Allora facendo lspci per quanto riguarda la scheda ethernet c'è:

Ethernet controller: VIA Technologies, Inc. VT6102 [Rhine-II] (rev 7 :Cool: 

poi con lsmod per vedere i moduli ci sono:

rtc

evdev

via_rhine

mii

parport_pc

parport

ahci

sata...

libata

dm_mirror

dm_mod

sbp2

ohci1394

ieee1394

sl811_hcd

ohci_hcd

uhci_hcd

usb_storage

usbhid

ehci_hcd

usbcore

ora ho messo il modulo all'avvio ed ora va che è una bomba grazie a tutti!!!Last edited by BaXaras on Sun Dec 18, 2005 6:22 pm; edited 1 time in total

----------

## fejfbo

Allora si capisce abbastanza chiaramente che il modulo è il terzo dell'output di lsmod   :Confused: 

----------

## Kernel78

Scusa ma come mai eri convinto di avere una realtek ?

----------

## BaXaras

Perchè leggendo sul libretto della scheda madre c'era scritto su LAN Realtek ed io ho messo subito quello!!!

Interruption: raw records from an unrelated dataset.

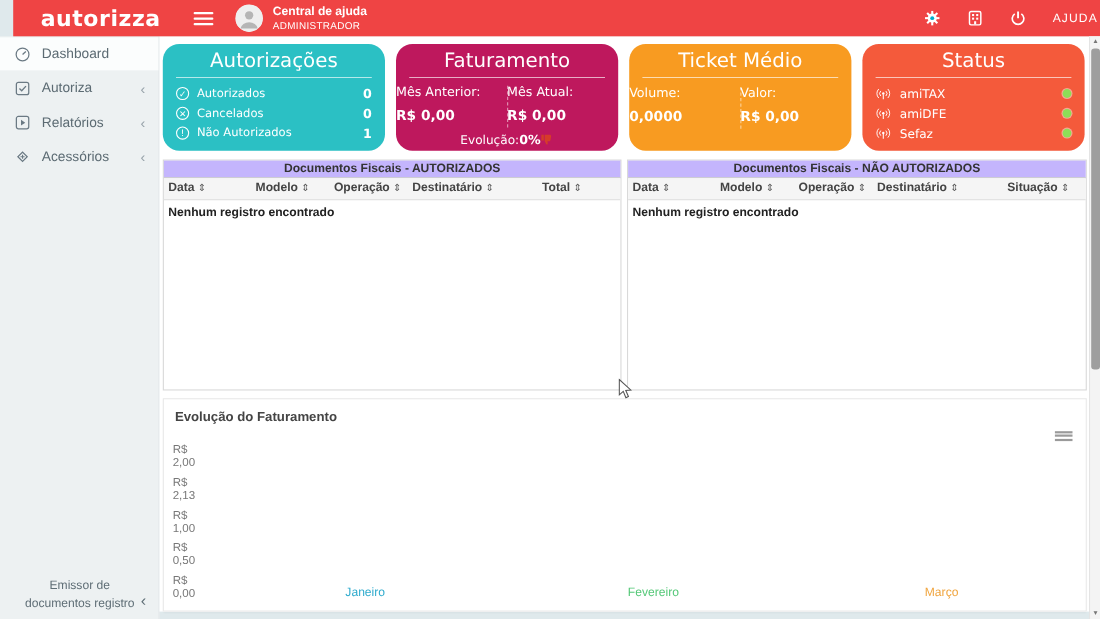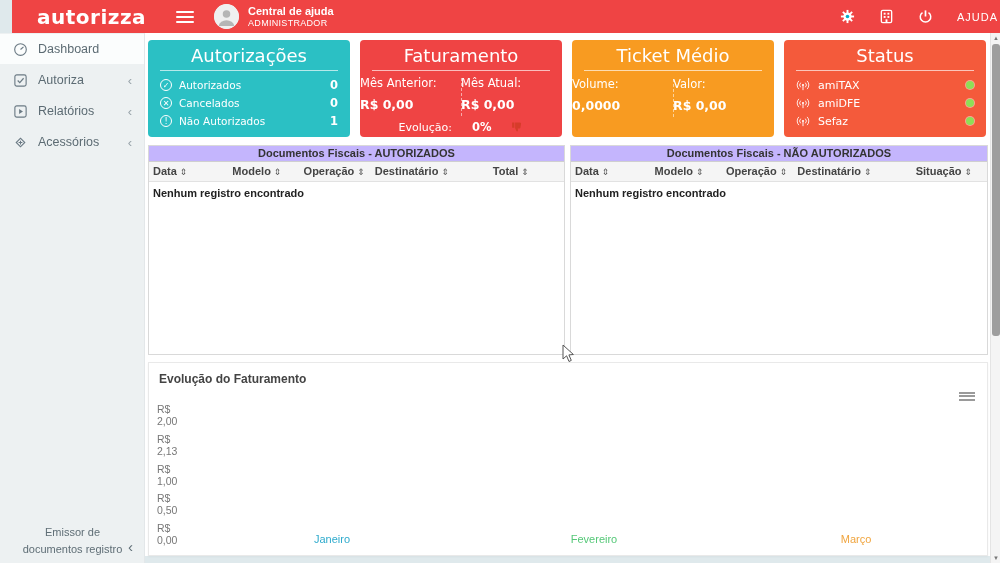"Autorizações" .card { border-radius: 4px -> 15px }
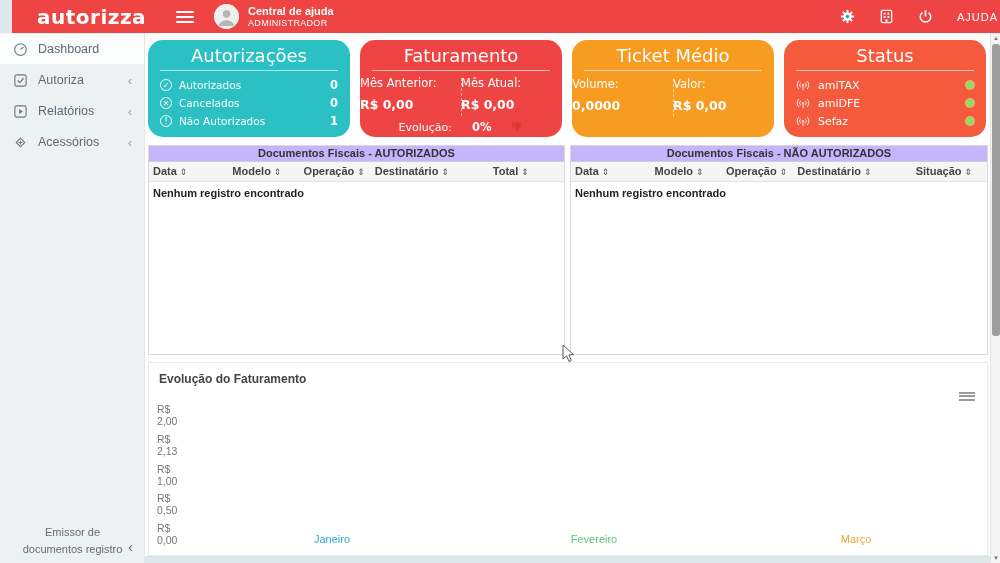"Faturamento" .card.c-fat { background: #ef4444 -> #be185d }
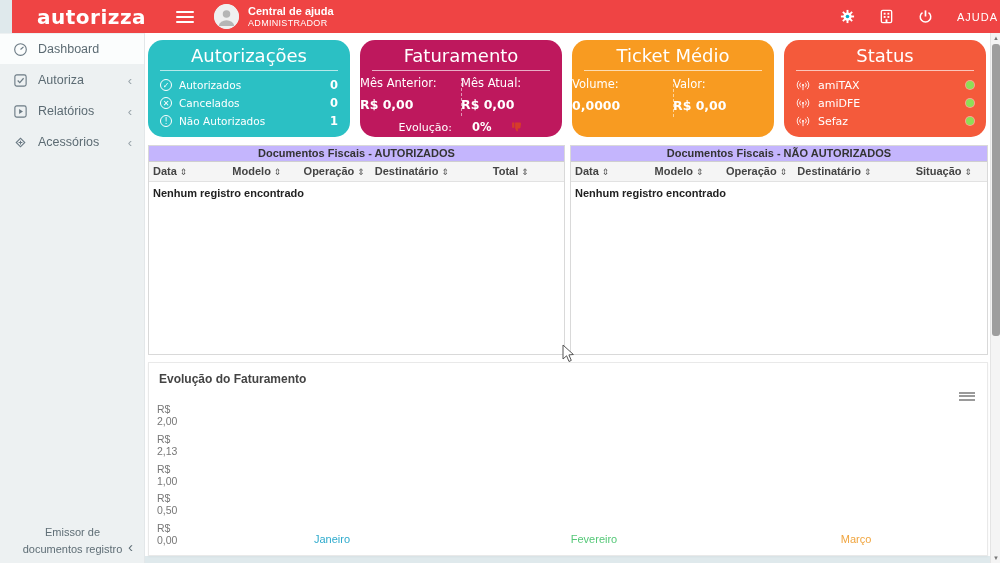"Evolução:" .evo { gap: 20px -> 0 }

Dio bono nemmeno dell'Asus bisogna fidarsi +!!!  :Surprised: 

Cmq Grazie a tutti!!!  :Razz: 

----------

## fejfbo

Se hai risolto, aggiungi [risolto] al titolo del post.

Così facendo altre persone che troveranno il tuo errore (o troppa fiducia in Asus   :Laughing:  ) sapranno come risolvere

----------

## BaXaras

LOL

----------